Sometimes you just can’t compete on the product. And that’s okay.
Michael Dubin built a razor brand with a better story.
Back in 2012, the shaving aisle was a scam. Plastic boxes locked behind glass, $25 refills, fake “microflex” jargon.
Dubin, a guy with a camera and a script, basically said:
“This is stupid. Here’s a razor that costs a dollar.”
That video cost $4,500 and tt crashed their website in hours.
12,000 subscribers in 2 days. And 5 years later, Unilever bought Dollar Shave Club for a billion dollars.
So how does a nobody with no product innovation beat a global monopoly?
Ladies and gentlemen, it’s positioning.
#1. He Reframed the Real Problem
Gillette sold “the perfect shave.” But Dubin sold relief from overpriced nonsense. That’s the power of reframing is not to invent pain but to name it better.
#2. He Picked a Villain
Every strong brand needs someone to push against. For Dubin, it was the corporate excess (flexballs, the markups, the marketing fluff…). He just permitted people to laugh at it (and the inevitable trust you built).
#3. He Made the Model the Message
Their direct-to-consumer subscription was both a business move and a brand promise. They chucked retail, middlemen, or any price games. That’s the sweet spot between strategy and positioning when how you sell is what you stand for.

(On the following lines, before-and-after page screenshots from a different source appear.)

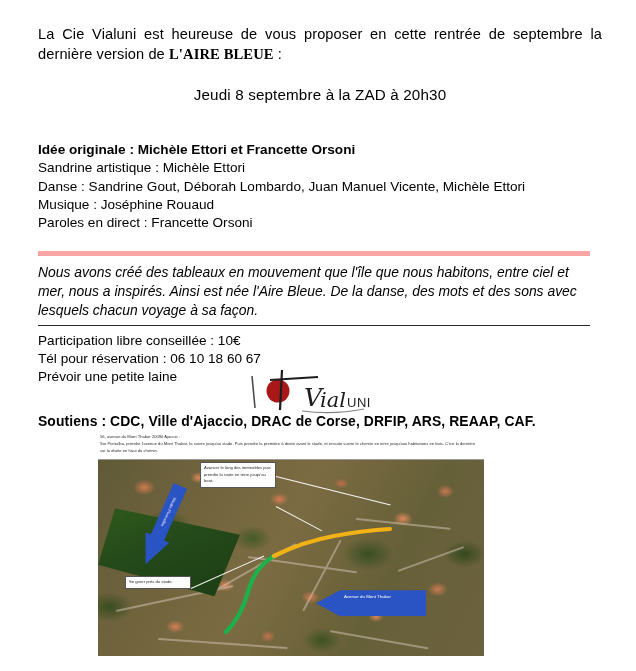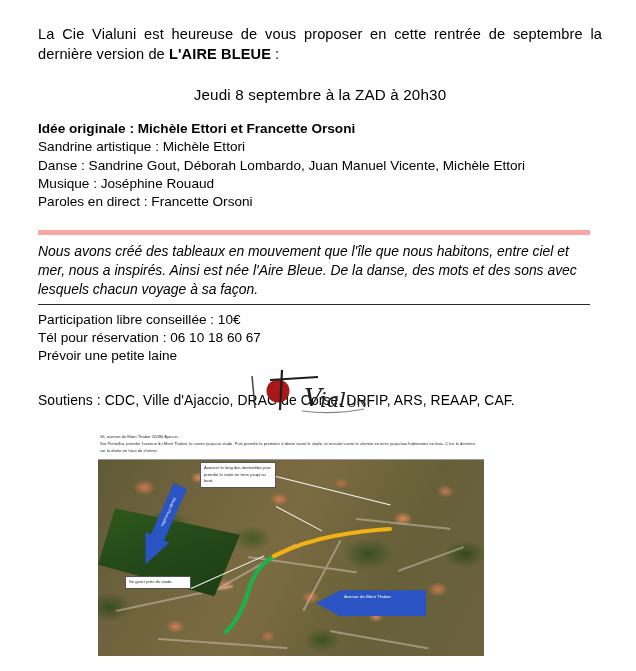"L'AIRE BLEUE" .intro .strong { font-family: none -> Liberation Serif, serif }
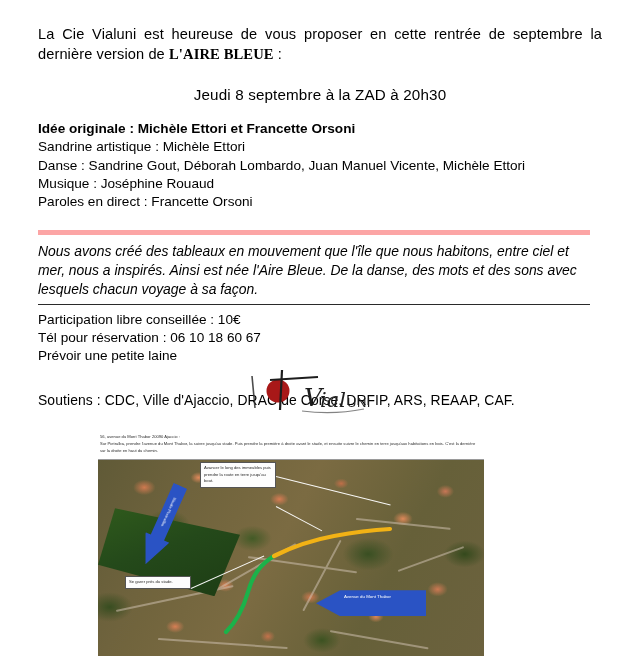"Idée originale : Michèle Ettori" .credits { margin: 17px 0 0 0 -> 38px 0 0 0 }
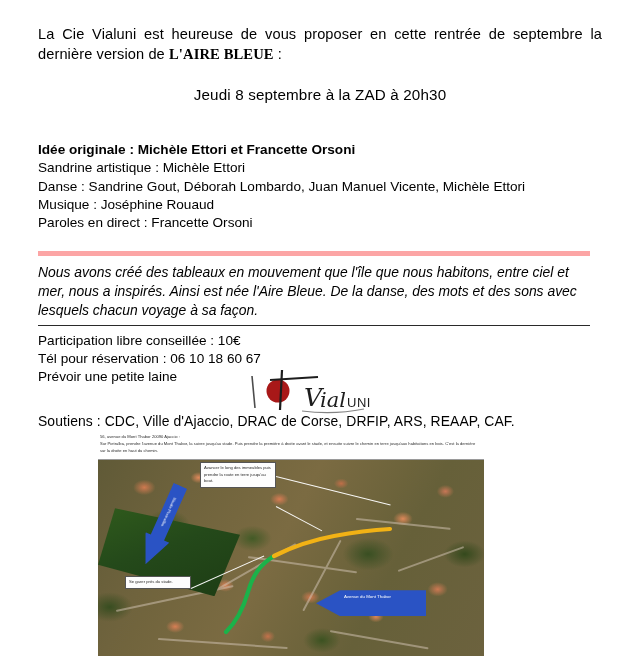"Soutiens : CDC, Ville d'Ajaccio," .support { font-weight: normal -> bold }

#4. He Earned Investor Confidence by Being Simple
Investors certainly fund products, but they also fund clarity. Dubin could explain his business in one line: ‘Razors for a dollar, delivered to your door.’
He had the golden 3: Traction, A viral story, and a Scalable model. That clarity pulled in $1M in seed funding, then $9.8M in Series A, and $12M in Series B, before the billion-dollar exit (to Uniliver).